Much more elaborate and monstrous is the Megazoid, a prop for another film which the sleeper ghost possesses and further distorts into a more horrifying metal beast, with multiple nested sets of freaky, fish-like jaws!
Keystone Ghost
Episode: Bustman's Holiday
A unique little fiend almost resembling some thorny, anthropomorphic echinoderm, this being is apparently the spirit of a battle, and as long as it exists to haunt the battlefield, the spirits of the 723 soldiers who died there will continue to rest; literally a "keystone" keeping other ghosts locked away. Naturally, the Ghostbusters trap it anyway and then have to trap the rotting skeleton army they unleash.

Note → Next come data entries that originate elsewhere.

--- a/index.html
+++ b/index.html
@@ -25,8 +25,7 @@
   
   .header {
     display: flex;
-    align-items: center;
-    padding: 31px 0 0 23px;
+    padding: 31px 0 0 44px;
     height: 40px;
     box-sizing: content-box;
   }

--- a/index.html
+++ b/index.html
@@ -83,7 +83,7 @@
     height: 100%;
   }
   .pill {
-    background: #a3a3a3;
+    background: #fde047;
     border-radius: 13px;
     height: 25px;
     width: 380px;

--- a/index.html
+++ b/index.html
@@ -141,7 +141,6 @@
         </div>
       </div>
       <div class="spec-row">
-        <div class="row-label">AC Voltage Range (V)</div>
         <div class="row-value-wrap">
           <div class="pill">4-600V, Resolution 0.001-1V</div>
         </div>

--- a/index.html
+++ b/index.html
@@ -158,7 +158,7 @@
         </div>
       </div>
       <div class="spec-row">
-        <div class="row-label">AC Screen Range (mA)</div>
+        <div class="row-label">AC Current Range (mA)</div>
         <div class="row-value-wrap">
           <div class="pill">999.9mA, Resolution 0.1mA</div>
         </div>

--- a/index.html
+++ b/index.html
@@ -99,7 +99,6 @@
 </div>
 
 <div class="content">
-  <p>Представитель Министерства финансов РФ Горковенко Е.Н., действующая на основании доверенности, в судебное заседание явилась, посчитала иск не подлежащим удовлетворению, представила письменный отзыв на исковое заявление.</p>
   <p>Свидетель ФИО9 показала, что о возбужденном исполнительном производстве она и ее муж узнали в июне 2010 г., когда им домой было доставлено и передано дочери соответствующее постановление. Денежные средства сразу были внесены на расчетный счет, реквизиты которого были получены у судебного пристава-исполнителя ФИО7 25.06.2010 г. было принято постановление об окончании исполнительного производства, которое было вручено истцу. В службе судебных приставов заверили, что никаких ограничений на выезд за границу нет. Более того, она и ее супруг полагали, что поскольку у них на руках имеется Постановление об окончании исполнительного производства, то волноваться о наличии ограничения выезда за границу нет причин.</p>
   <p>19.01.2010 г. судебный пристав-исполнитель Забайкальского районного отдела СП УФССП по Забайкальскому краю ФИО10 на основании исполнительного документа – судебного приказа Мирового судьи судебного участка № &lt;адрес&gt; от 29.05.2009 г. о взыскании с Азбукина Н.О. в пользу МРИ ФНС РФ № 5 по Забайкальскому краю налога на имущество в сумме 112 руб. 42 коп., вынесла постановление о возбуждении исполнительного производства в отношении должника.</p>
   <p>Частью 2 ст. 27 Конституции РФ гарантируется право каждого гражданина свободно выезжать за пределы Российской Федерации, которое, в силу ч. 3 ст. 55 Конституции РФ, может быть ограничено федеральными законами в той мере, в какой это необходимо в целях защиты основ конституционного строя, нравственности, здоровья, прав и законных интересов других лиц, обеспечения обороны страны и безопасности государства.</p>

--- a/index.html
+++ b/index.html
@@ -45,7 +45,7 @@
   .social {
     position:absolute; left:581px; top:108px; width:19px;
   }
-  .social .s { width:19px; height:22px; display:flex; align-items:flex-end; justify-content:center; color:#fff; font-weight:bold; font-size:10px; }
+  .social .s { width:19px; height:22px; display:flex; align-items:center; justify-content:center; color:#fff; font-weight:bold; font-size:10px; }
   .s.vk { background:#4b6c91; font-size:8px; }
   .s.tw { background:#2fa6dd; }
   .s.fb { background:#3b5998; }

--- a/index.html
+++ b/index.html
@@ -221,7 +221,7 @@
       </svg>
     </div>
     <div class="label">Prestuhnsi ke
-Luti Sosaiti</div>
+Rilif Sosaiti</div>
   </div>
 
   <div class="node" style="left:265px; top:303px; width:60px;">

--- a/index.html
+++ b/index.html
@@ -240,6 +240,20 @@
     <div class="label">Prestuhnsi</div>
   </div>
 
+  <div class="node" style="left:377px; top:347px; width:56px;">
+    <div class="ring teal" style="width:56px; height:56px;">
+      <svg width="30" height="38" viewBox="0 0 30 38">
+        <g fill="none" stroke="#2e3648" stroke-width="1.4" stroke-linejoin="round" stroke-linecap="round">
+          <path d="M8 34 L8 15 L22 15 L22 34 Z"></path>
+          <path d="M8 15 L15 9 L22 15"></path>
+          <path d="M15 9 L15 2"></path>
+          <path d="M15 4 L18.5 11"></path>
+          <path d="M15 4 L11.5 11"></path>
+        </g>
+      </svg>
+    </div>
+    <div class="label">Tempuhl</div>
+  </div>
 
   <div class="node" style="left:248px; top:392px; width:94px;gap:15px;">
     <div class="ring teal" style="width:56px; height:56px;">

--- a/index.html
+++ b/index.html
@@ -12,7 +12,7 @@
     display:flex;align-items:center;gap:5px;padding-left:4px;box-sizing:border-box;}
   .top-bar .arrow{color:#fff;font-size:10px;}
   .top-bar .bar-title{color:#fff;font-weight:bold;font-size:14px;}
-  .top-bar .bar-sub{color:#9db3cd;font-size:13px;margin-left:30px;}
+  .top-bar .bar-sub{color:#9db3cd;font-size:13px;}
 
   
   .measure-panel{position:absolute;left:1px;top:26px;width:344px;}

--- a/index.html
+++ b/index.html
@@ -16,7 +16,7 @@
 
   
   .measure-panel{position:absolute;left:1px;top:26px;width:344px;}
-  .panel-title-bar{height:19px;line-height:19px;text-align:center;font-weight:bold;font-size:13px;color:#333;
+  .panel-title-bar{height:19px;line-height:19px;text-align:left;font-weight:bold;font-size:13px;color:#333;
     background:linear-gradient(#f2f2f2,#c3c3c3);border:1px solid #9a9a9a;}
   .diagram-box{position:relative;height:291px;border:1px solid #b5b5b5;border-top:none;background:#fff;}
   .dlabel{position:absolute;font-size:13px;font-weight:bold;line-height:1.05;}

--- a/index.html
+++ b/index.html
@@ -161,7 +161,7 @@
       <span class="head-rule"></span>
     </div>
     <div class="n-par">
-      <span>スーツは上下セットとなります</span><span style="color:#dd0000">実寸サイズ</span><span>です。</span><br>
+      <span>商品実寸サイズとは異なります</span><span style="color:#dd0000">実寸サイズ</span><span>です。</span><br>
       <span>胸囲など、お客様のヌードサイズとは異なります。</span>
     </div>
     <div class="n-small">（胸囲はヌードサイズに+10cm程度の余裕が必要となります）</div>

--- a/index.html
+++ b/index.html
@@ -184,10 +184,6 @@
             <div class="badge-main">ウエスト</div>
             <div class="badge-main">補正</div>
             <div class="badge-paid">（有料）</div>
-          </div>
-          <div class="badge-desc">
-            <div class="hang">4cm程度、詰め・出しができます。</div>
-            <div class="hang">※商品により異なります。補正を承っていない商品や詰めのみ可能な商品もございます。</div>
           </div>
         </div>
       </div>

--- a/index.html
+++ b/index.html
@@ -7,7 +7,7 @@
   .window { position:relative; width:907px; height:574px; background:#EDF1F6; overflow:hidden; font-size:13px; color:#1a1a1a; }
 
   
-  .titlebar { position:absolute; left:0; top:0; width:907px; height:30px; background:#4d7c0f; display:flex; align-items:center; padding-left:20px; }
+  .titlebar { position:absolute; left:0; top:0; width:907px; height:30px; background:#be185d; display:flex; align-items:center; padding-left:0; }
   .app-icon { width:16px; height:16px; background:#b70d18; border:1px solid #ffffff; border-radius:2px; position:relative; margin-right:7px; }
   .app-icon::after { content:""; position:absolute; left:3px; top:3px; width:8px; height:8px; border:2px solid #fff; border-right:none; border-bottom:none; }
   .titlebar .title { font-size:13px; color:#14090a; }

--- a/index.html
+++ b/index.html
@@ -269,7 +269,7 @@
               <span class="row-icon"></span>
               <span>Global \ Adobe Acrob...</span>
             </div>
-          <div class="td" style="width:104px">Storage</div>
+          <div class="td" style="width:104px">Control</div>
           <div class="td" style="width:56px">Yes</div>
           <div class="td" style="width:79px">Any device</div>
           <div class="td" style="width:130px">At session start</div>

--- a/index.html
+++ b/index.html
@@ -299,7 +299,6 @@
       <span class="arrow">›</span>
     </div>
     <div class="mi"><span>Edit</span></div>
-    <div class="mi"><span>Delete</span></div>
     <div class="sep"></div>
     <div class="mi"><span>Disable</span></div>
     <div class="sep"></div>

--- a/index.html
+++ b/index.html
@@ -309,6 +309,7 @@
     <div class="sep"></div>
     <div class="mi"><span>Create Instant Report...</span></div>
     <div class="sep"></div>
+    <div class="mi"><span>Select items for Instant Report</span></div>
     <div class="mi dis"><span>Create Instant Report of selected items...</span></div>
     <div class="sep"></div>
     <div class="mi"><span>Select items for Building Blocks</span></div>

The cool thing about this little guy is how well the design fits the role. A crude, star-shaped figure made entirely of red needles is the perfect look for a being embodying a violent conflict.
Conglomerate Imp
Episode: Janine's Day Off
In the same episode, an equipment malfunction releases a pack of tiny imps from another dimension, who continue to increase in number until another malfunction fuses them together into one huge monstrosity, and what a wonderful monstrosity it is! It's another monster that slightly brings to mind the Rancor beast from Star Wars, but with a huge, gaping mouth, fangs where nostrils belong, and of course, a pair of giant hands on its head like ears, just the sort of unexpected detail that sets so many of these monsters apart from the crowd. I feel like this thing is almost unmistakably a Ghostbusters kind of design.
The Paranatural Being
Episode: Loathe Thy Neighbor
In an homage to characters like the Meunsters and the Addam's Family, the Ghostbusters get a call from a family so strange, they can barely tell them apart from ghosts themselves. So strange, in fact, that their son accidentally summons a being that isn't even a ghost, but an organism from a reality far beyond that of either our own or the spirit world, and it really looks the part. I hardly know where to begin tracing the anatomy of this beautiful mess, its head alone like a series of invertebrate body parts glued together into a rough crescent, flailing tendrils tipped with a variety of grasping and stinging appendages. What little we glimpse of its body, too, is like a sort of undulating, segmented slug.
Most attempts to portray "Lovecraftian" cosmic horrors never really come close to looking this strange, which can honestly be said for a lot of stuff in The Real Ghostbusters. Even the most earnest attempts at serious horror tend to fall far short of cartoons.